(Items from a data source)
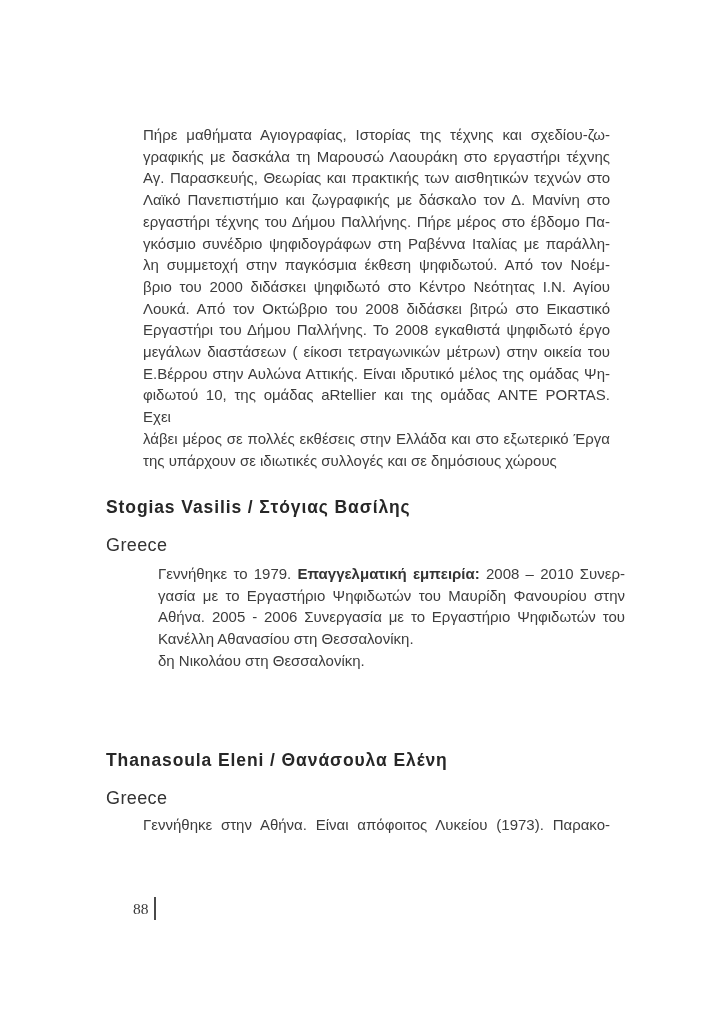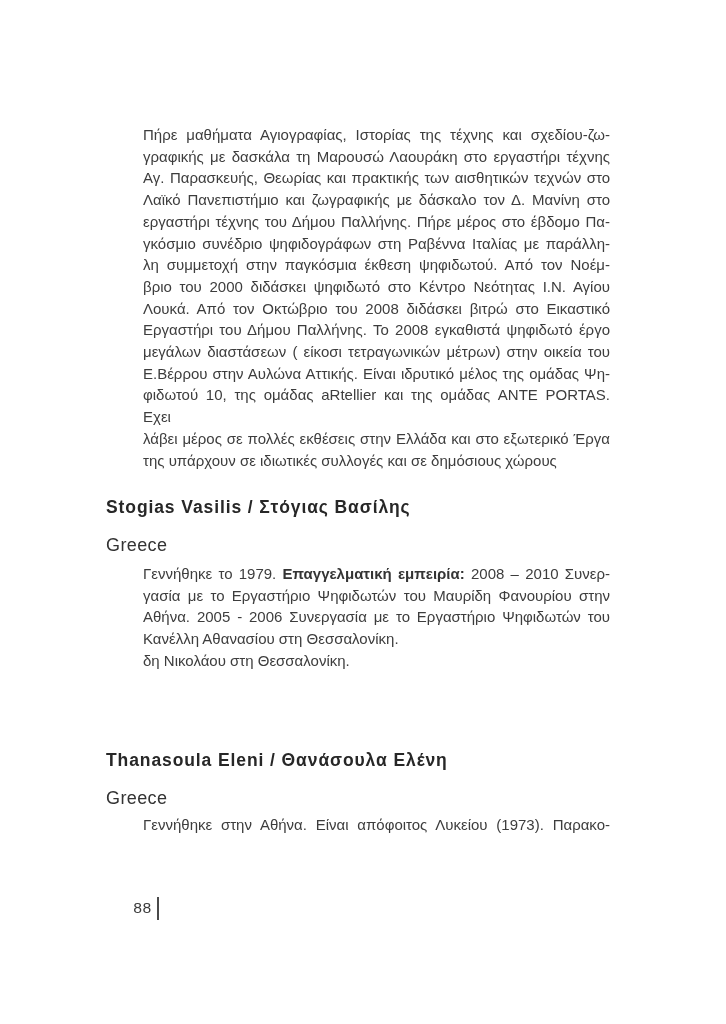"Γεννήθηκε το 1979. Επαγγελματική" div.para { margin-left: none -> 15px }
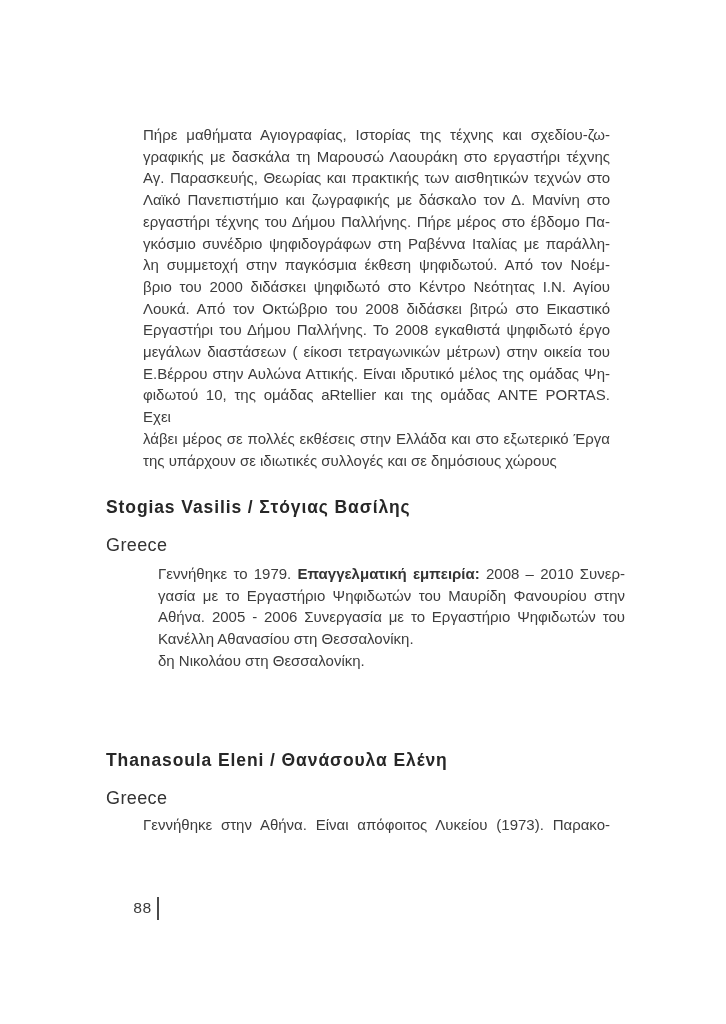"88" .pagenum { font-family: Liberation Mono, monospace -> Liberation Serif, serif }
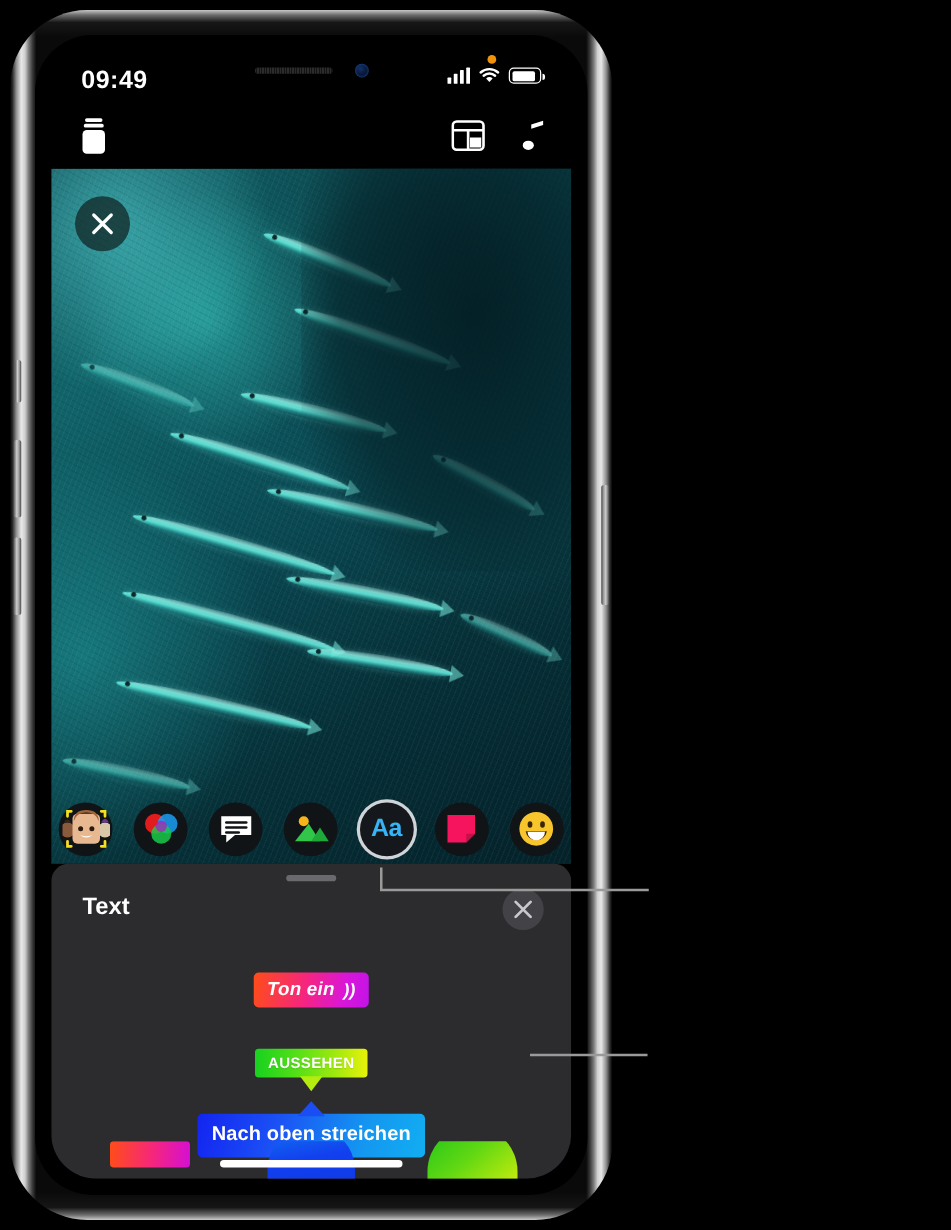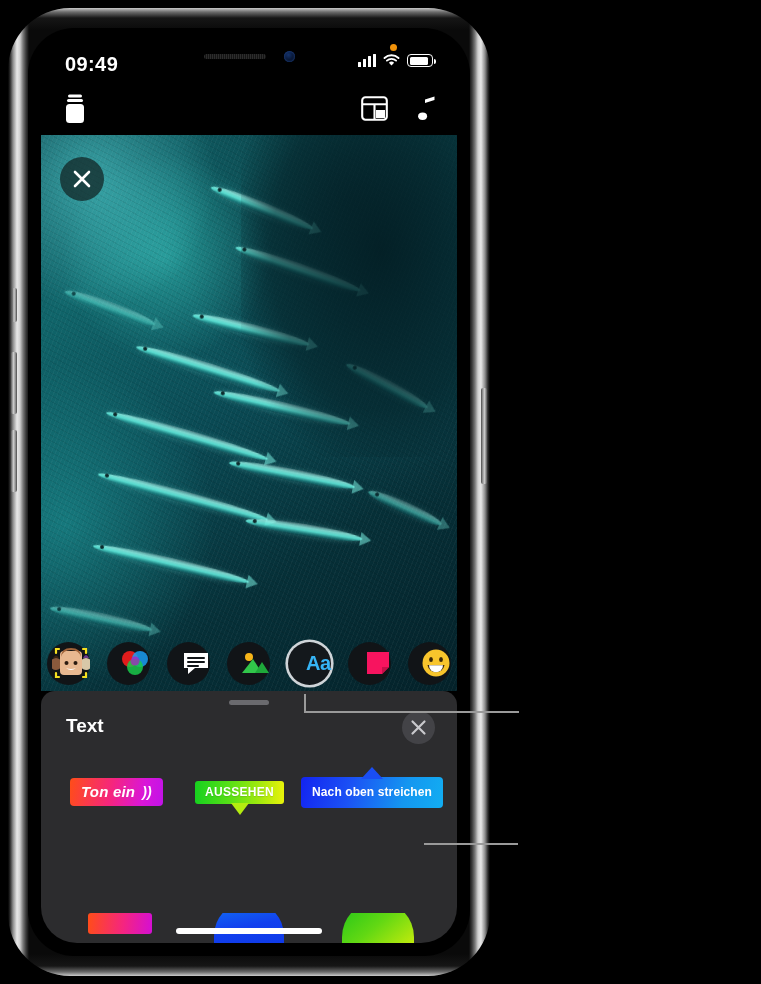"Aa" .effect-btn { justify-content: flex-end -> center }
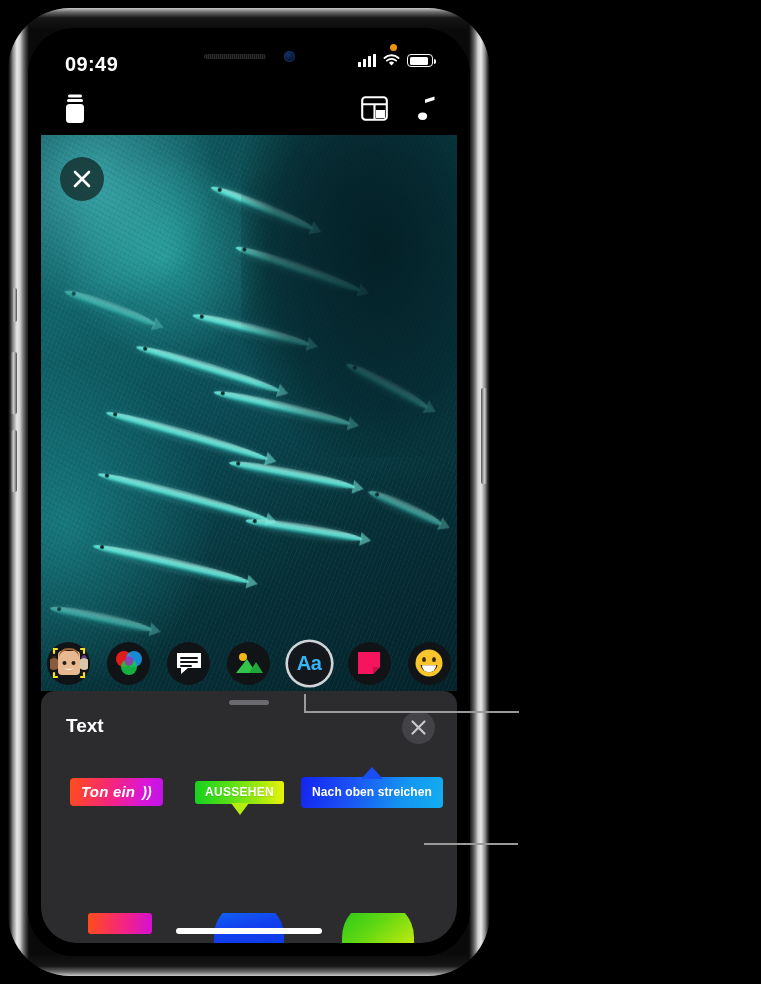"Ton ein" #style-grid { grid-template-columns: repeat(3, 1fr) -> repeat(1, 1fr) }
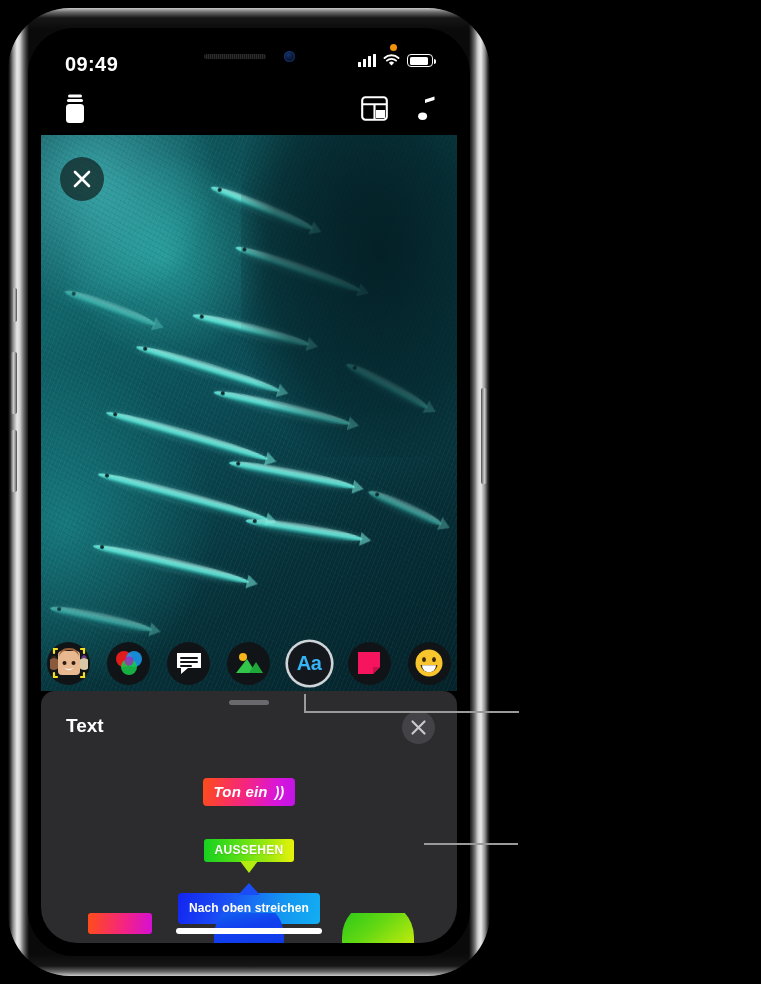"Nach oben streichen" .badge-swipe { font-size: 12px -> 16px }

▸ Task brief
Drop the images; return the entries above exactly as they appear.

▸ Answer area
"Γεννήθηκε το 1979. Επαγγελματική" div.para { margin-left: none -> 15px }
"88" .pagenum { font-family: Liberation Mono, monospace -> Liberation Serif, serif }
"Aa" .effect-btn { justify-content: flex-end -> center }
"Ton ein" #style-grid { grid-template-columns: repeat(3, 1fr) -> repeat(1, 1fr) }
"Nach oben streichen" .badge-swipe { font-size: 12px -> 16px }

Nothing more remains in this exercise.